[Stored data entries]
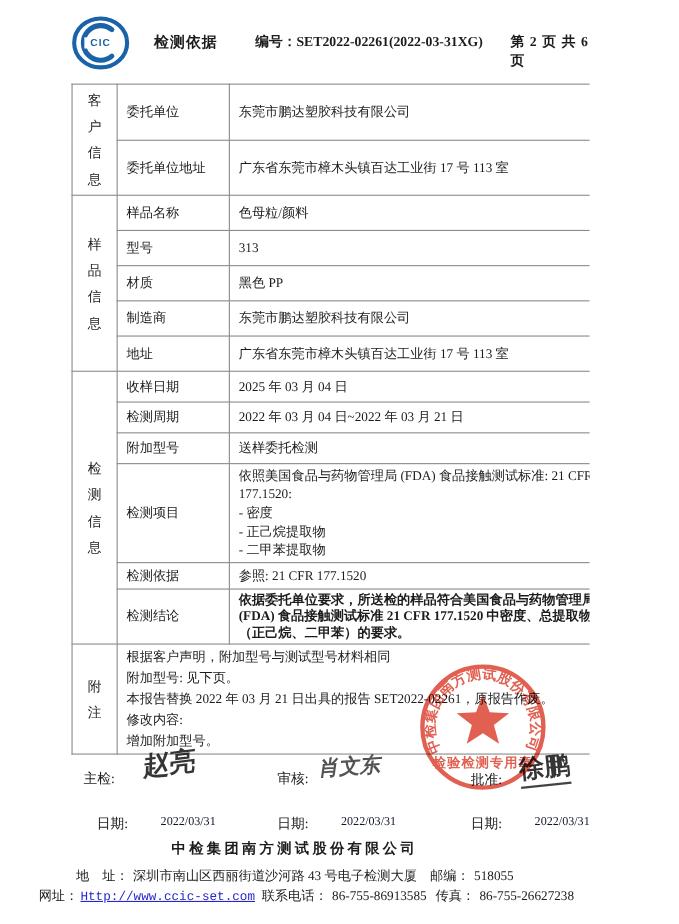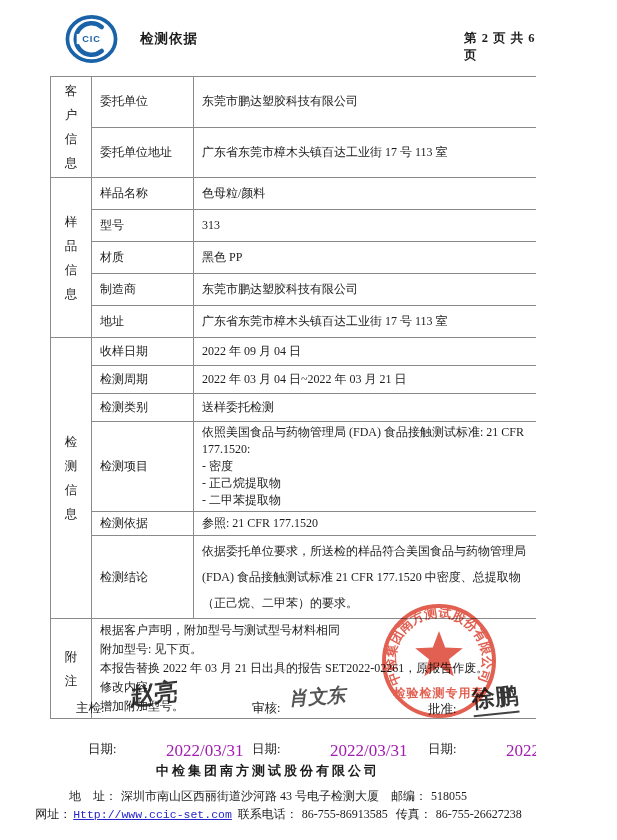--- a/index.html
+++ b/index.html
@@ -61,6 +61,7 @@
     <text x="30" y="30.5" text-anchor="middle" font-size="10" font-weight="bold" fill="#1a63a9" font-family="Liberation Sans, sans-serif" letter-spacing="1">CIC</text>
   </svg>
   <div class="hdr-title">检测依据</div>
+  <div class="hdr-no"><span>编号：</span><span>SET2022-02261(2022-03-31XG)</span></div>
   <div class="hdr-page">第 2 页 共 6 页</div>
 
   <table class="report">

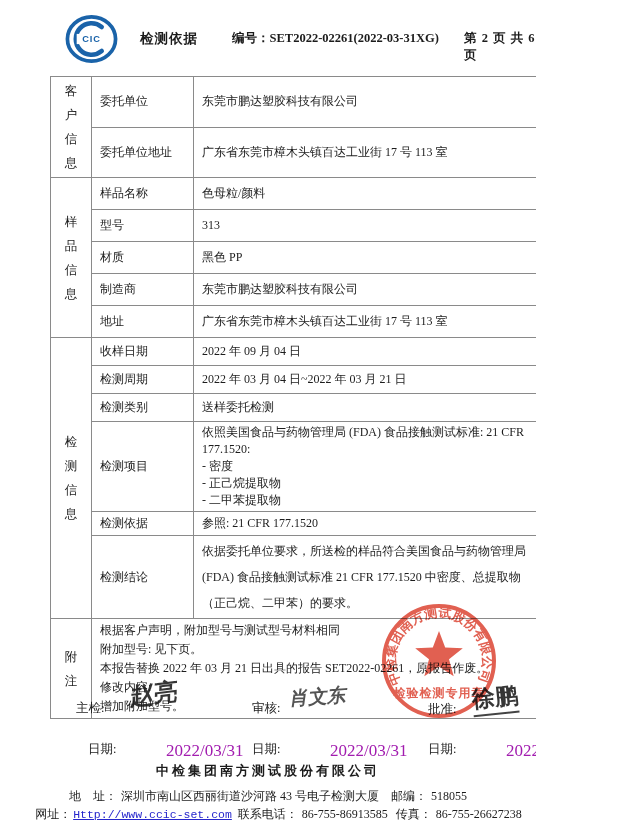--- a/index.html
+++ b/index.html
@@ -13,7 +13,7 @@
   .hdr-page{position:absolute;left:464px;top:30px;font-size:12.5px;font-weight:bold;letter-spacing:1px;}
 
   
-  table.report{position:absolute;left:50px;top:76px;width:495px;border-collapse:collapse;
+  table.report{position:absolute;left:65px;top:76px;width:495px;border-collapse:collapse;
                font-size:12px;table-layout:fixed;border-radius:27px;}
   table.report td{border:1px solid #8a8a8a;padding:2px 8px;vertical-align:middle;}
   col.c1{width:41px;} col.c2{width:102px;} col.c3{width:352px;}

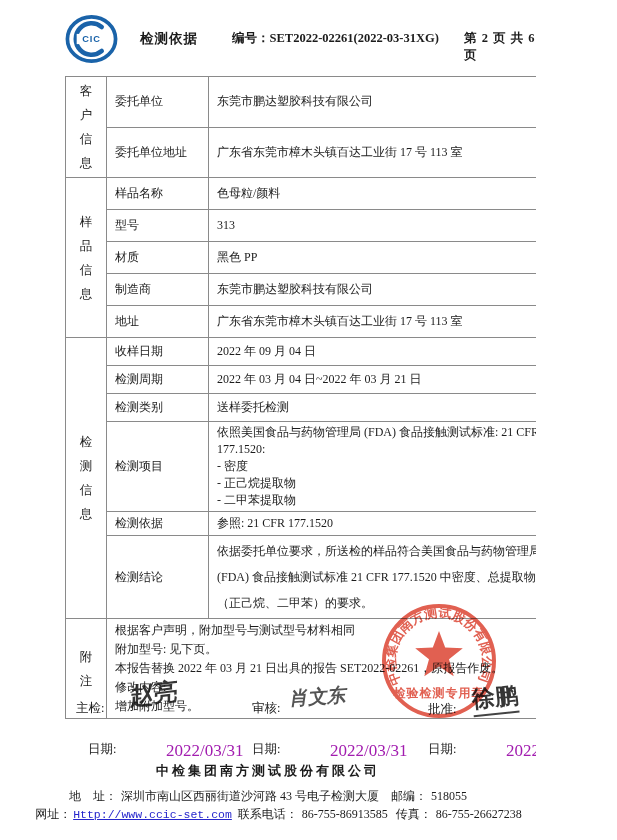--- a/index.html
+++ b/index.html
@@ -109,7 +109,7 @@
         <td class="sec" rowspan="6">检测
 信息</td>
         <td class="lbl">收样日期</td>
-        <td class="val">2022 年 09 月 04 日</td>
+        <td class="val">2025 年 03 月 04 日</td>
       </tr>
       <tr class="h28">
         <td class="lbl">检测周期</td>

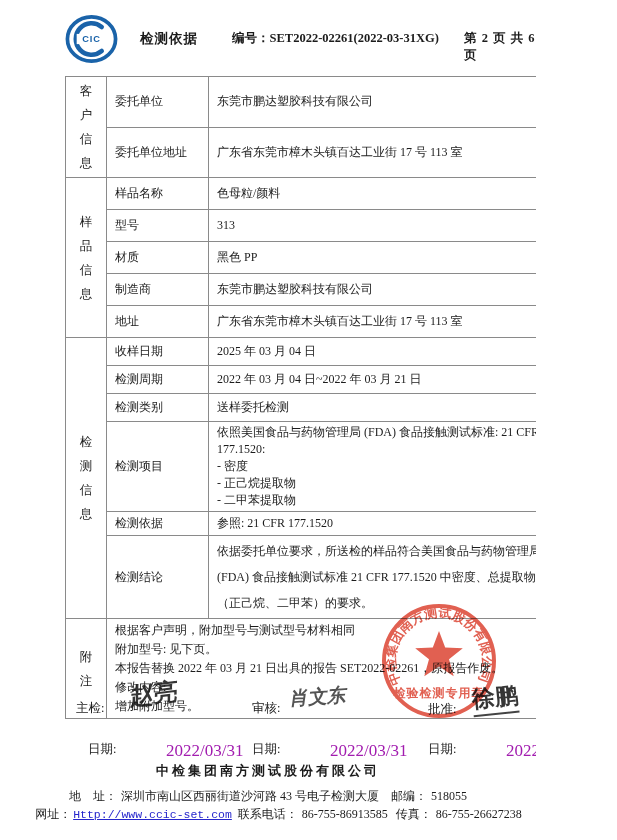--- a/index.html
+++ b/index.html
@@ -116,7 +116,7 @@
         <td class="val">2022 年 03 月 04 日~2022 年 03 月 21 日</td>
       </tr>
       <tr class="h28">
-        <td class="lbl">检测类别</td>
+        <td class="lbl">附加型号</td>
         <td class="val">送样委托检测</td>
       </tr>
       <tr>

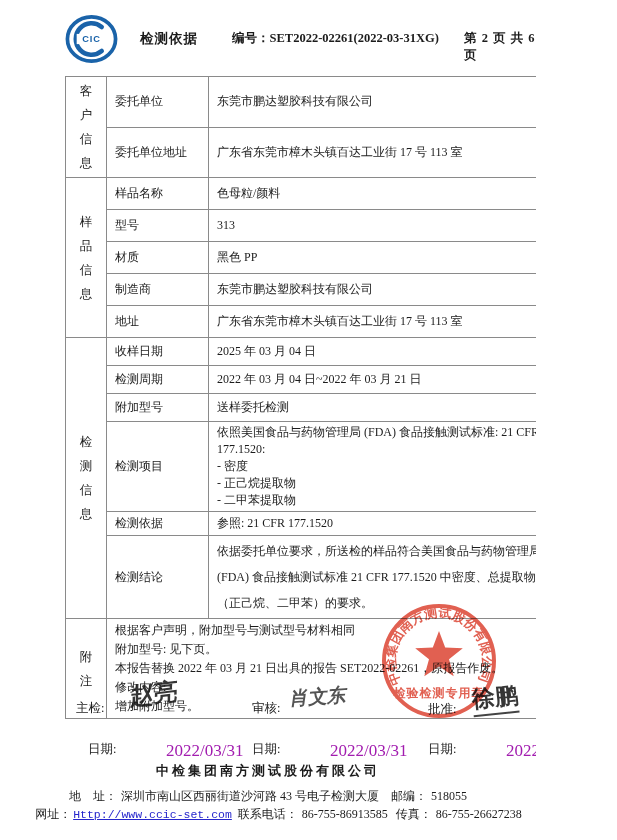--- a/index.html
+++ b/index.html
@@ -22,7 +22,7 @@
   td.val{padding-left:10px;}
   tr.h32{height:32px;} tr.h28{height:28px;} tr.h24{height:24px;}
   td.multiline{white-space:pre-line;line-height:17px;padding-top:5px;padding-bottom:5px;}
-  td.concl{white-space:normal;line-height:26px;padding-top:4px;padding-bottom:4px;}
+  td.concl{white-space:normal;line-height:15px;padding-top:4px;padding-bottom:4px;font-weight:bold;}
   td.notes{white-space:pre-line;line-height:19px;padding-top:5px;padding-bottom:4px;}
 
   

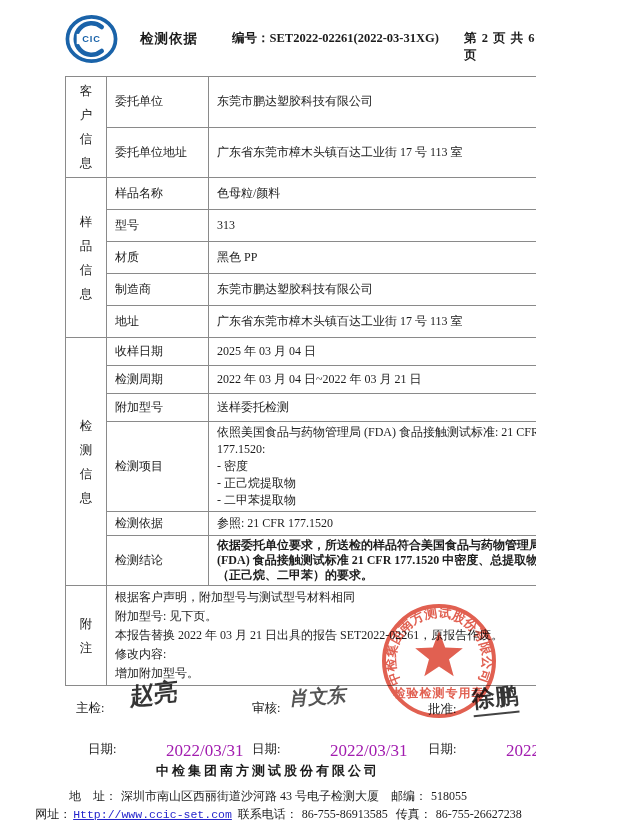--- a/index.html
+++ b/index.html
@@ -32,7 +32,7 @@
   .sig1{left:130px;top:678px;font-size:24px;}
   .sig2{left:290px;top:684px;font-size:19px;font-weight:600;transform:rotate(-4deg) skewX(-12deg);opacity:.75;}
   .sig3{left:472px;top:682px;font-size:23px;border-bottom:2px solid #2a2a2a;transform:rotate(-6deg);}
-  .dval{position:absolute;font-size:17px;color:#a21caf;margin-left:20px;}
+  .dval{position:absolute;font-size:11px;color:#0f172a;}
 
   
   .stamp{position:absolute;left:374px;top:596px;width:130px;height:130px;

What you should do
Please return, without any change, the lines from the line containing "09 月 04 日</td>" through the last line of the entries, dropping the pictures.

Answer section
-        <td class="val">2022 年 09 月 04 日</td>
+        <td class="val">2025 年 03 月 04 日</td>
       </tr>
       <tr class="h28">
         <td class="lbl">检测周期</td>

--- a/index.html
+++ b/index.html
@@ -116,7 +116,7 @@
         <td class="val">2022 年 03 月 04 日~2022 年 03 月 21 日</td>
       </tr>
       <tr class="h28">
-        <td class="lbl">检测类别</td>
+        <td class="lbl">附加型号</td>
         <td class="val">送样委托检测</td>
       </tr>
       <tr>

--- a/index.html
+++ b/index.html
@@ -22,7 +22,7 @@
   td.val{padding-left:10px;}
   tr.h32{height:32px;} tr.h28{height:28px;} tr.h24{height:24px;}
   td.multiline{white-space:pre-line;line-height:17px;padding-top:5px;padding-bottom:5px;}
-  td.concl{white-space:normal;line-height:26px;padding-top:4px;padding-bottom:4px;}
+  td.concl{white-space:normal;line-height:15px;padding-top:4px;padding-bottom:4px;font-weight:bold;}
   td.notes{white-space:pre-line;line-height:19px;padding-top:5px;padding-bottom:4px;}
 
   

--- a/index.html
+++ b/index.html
@@ -32,7 +32,7 @@
   .sig1{left:130px;top:678px;font-size:24px;}
   .sig2{left:290px;top:684px;font-size:19px;font-weight:600;transform:rotate(-4deg) skewX(-12deg);opacity:.75;}
   .sig3{left:472px;top:682px;font-size:23px;border-bottom:2px solid #2a2a2a;transform:rotate(-6deg);}
-  .dval{position:absolute;font-size:17px;color:#a21caf;margin-left:20px;}
+  .dval{position:absolute;font-size:11px;color:#0f172a;}
 
   
   .stamp{position:absolute;left:374px;top:596px;width:130px;height:130px;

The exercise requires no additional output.